━━━━━ SUPPLIED DATA
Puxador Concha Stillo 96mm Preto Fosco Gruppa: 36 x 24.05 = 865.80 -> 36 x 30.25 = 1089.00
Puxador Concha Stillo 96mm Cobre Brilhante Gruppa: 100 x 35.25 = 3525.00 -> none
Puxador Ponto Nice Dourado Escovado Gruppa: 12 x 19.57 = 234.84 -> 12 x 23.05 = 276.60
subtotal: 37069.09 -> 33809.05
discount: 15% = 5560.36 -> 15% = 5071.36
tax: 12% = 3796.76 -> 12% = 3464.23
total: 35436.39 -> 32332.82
━━━━━━━━━━
━━━━━ SUPPLIED DATA
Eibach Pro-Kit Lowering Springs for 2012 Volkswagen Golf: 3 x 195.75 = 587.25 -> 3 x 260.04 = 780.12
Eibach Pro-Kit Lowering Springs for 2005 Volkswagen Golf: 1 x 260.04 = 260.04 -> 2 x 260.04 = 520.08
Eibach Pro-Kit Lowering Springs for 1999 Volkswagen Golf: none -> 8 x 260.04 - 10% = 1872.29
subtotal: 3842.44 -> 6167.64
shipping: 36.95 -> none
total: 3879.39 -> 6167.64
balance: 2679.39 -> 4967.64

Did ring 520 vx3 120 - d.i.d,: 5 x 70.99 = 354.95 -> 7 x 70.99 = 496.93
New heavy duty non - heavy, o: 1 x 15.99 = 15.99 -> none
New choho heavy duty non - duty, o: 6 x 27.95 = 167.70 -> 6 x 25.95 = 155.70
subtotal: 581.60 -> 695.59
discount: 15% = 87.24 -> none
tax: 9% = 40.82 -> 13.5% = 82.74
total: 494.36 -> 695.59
━━━━━━━━━━
- **EXERCISE INSTRUCTIONS**
Of the lines above, output exactly those from the line bearing "total: 3879.39 -> 6167.64" through the line bearing "total: 494.36 -> 695.59", inclusive.

- **EXPECTED ANSWER**
total: 3879.39 -> 6167.64
balance: 2679.39 -> 4967.64

Did ring 520 vx3 120 - d.i.d,: 5 x 70.99 = 354.95 -> 7 x 70.99 = 496.93
New heavy duty non - heavy, o: 1 x 15.99 = 15.99 -> none
New choho heavy duty non - duty, o: 6 x 27.95 = 167.70 -> 6 x 25.95 = 155.70
subtotal: 581.60 -> 695.59
discount: 15% = 87.24 -> none
tax: 9% = 40.82 -> 13.5% = 82.74
total: 494.36 -> 695.59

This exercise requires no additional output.